• [EXTRACTED MATERIAL]
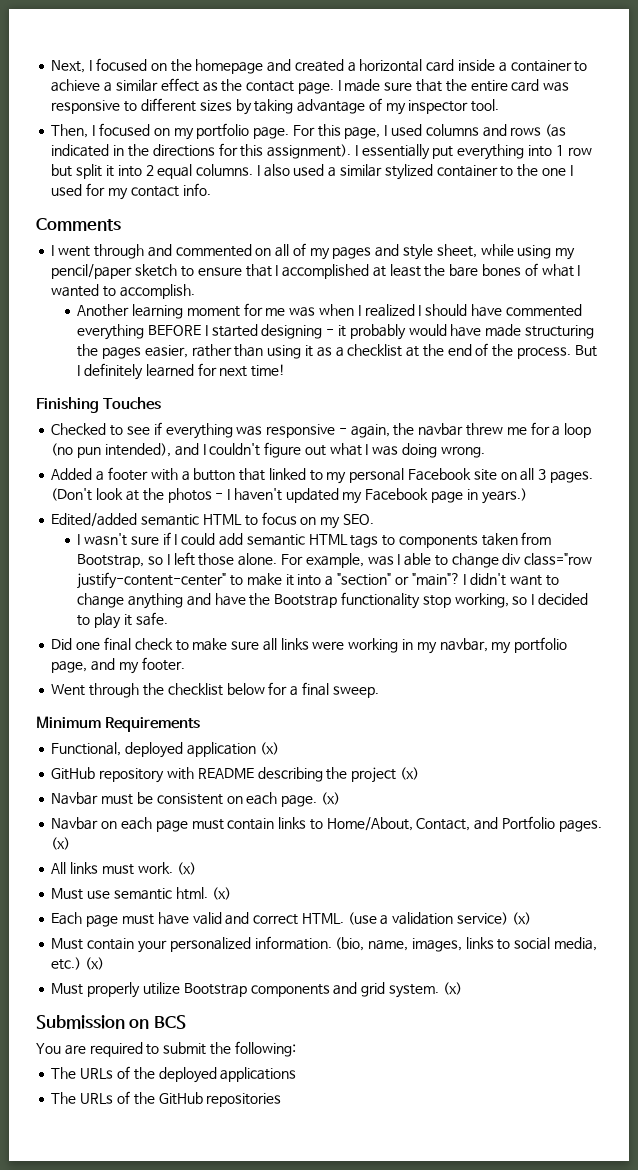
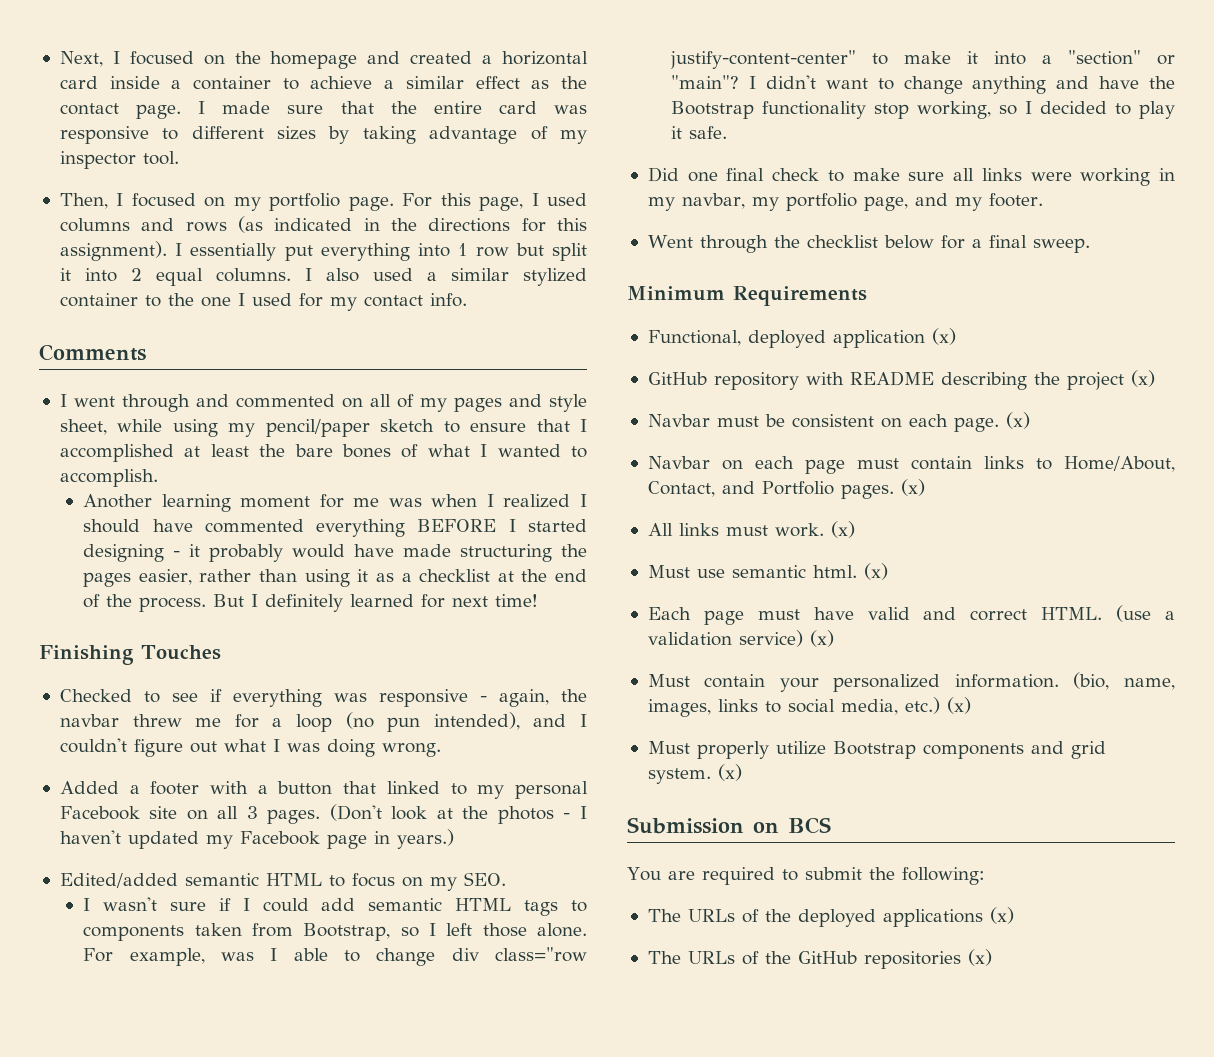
(297, 1074) none -> [989,907,1014,924] (x)
(282, 1100) none -> [967,949,992,966] (x)

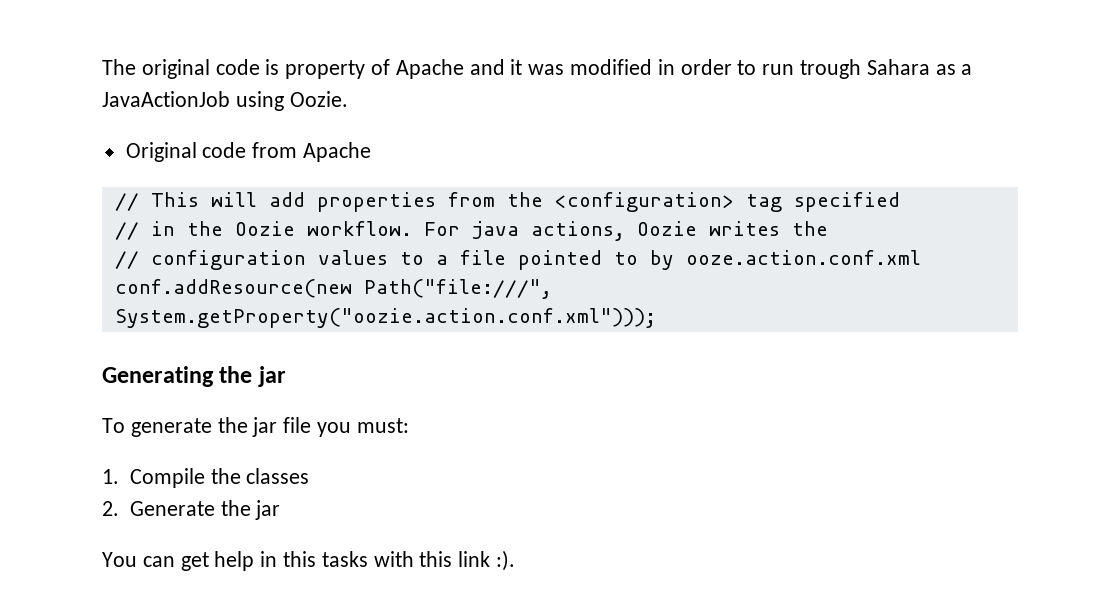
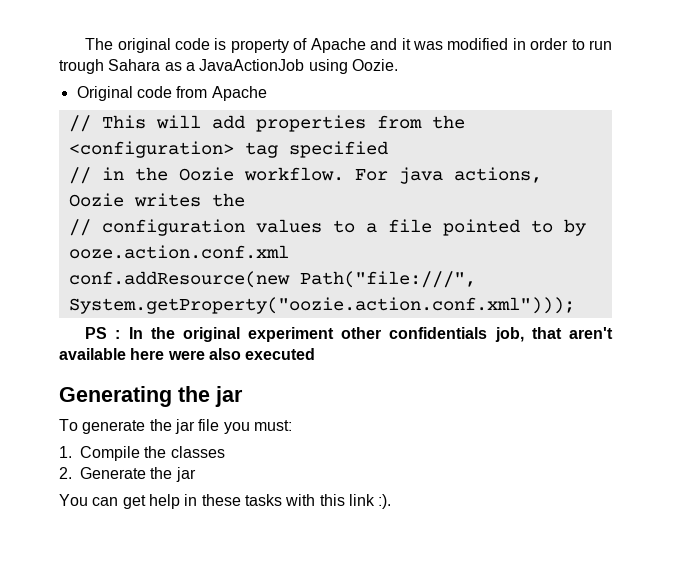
(656, 318) none -> [85,327,613,342] [59,348,316,360] // PS : In the original experiment other confidentials job, that aren't available here were also executed
[283,551,317,567] this -> [201,494,241,506] these

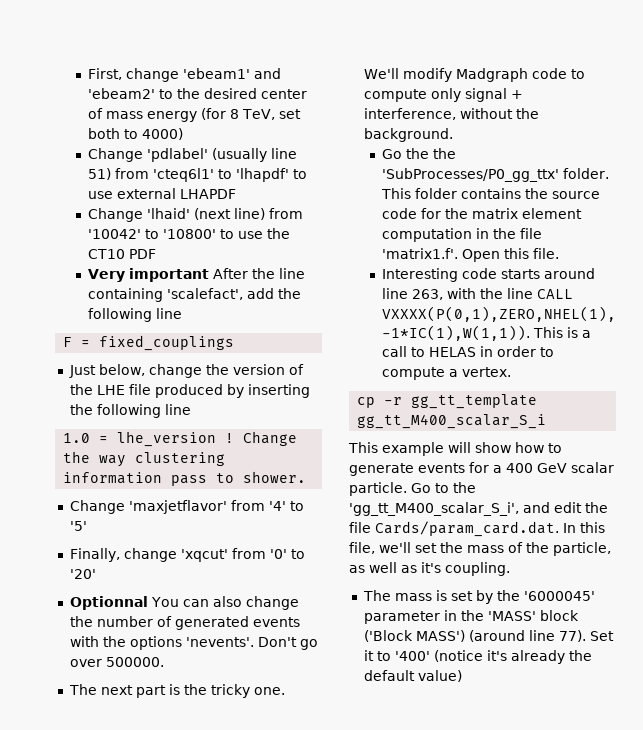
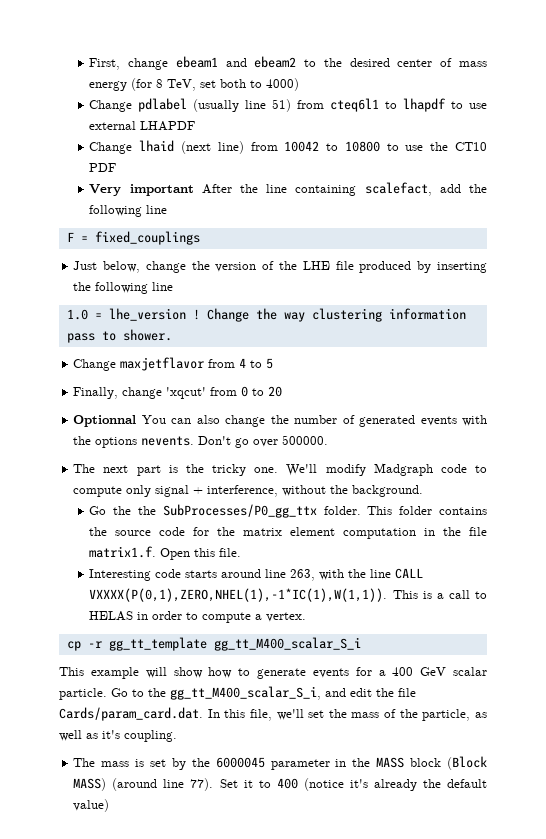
[182,68,281,79] [87,88,155,99] 'ebeam1' and 'ebeam2' -> [175,56,297,68] ebeam1 and ebeam2
[146,148,208,162] 'pdlabel' -> [138,98,188,112] pdlabel
[152,168,289,182] 'cteq6l1' to 'lhapdf' -> [330,98,447,112] cteq6l1 to lhapdf
[146,208,190,219] 'lhaid' -> [139,140,175,152] lhaid
[87,229,216,239] '10042' to '10800' -> [284,141,380,152] 10042 to 10800
[166,288,243,300] 'scalefact', -> [364,182,432,196] scalefact,
[128,500,304,514] [69,521,87,531] 'maxjetflavor' from '4' to '5' -> [120,357,274,371] maxjetflavor from 4 to 5
[269,549,305,559] [69,569,96,579] '0' to '20' -> [241,386,283,397] 0 to 20
[185,637,254,647] 'nevents'. -> [141,436,195,446] nevents.
[381,168,559,182] 'SubProcesses/P0_gg_ttx' -> [162,504,317,518] SubProcesses/P0_gg_ttx
[381,248,458,259] 'matrix1.f'. -> [89,546,157,558] matrix1.f.
[349,502,519,516] 'gg_tt_M400_scalar_S_i', -> [170,686,321,700] gg_tt_M400_scalar_S_i,
[523,591,595,601] '6000045' -> [215,757,265,768] 6000045
[487,610,579,621] [363,630,465,642] 'MASS' block ('Block MASS') -> [376,756,487,770] [73,778,107,791] MASS block (Block MASS)
[394,651,430,661] '400' -> [276,778,298,789] 400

• [EXERCISE REQUIREMENTS] After locating the line with "[269,549,305,559] [69,569,96,579] '0'" above, return that line and every later line through the one with "[523,591,595,601] '6000045' ->", word for word and with nothing else.

• [ANSWER SECTION]
[269,549,305,559] [69,569,96,579] '0' to '20' -> [241,386,283,397] 0 to 20
[185,637,254,647] 'nevents'. -> [141,436,195,446] nevents.
[381,168,559,182] 'SubProcesses/P0_gg_ttx' -> [162,504,317,518] SubProcesses/P0_gg_ttx
[381,248,458,259] 'matrix1.f'. -> [89,546,157,558] matrix1.f.
[349,502,519,516] 'gg_tt_M400_scalar_S_i', -> [170,686,321,700] gg_tt_M400_scalar_S_i,
[523,591,595,601] '6000045' -> [215,757,265,768] 6000045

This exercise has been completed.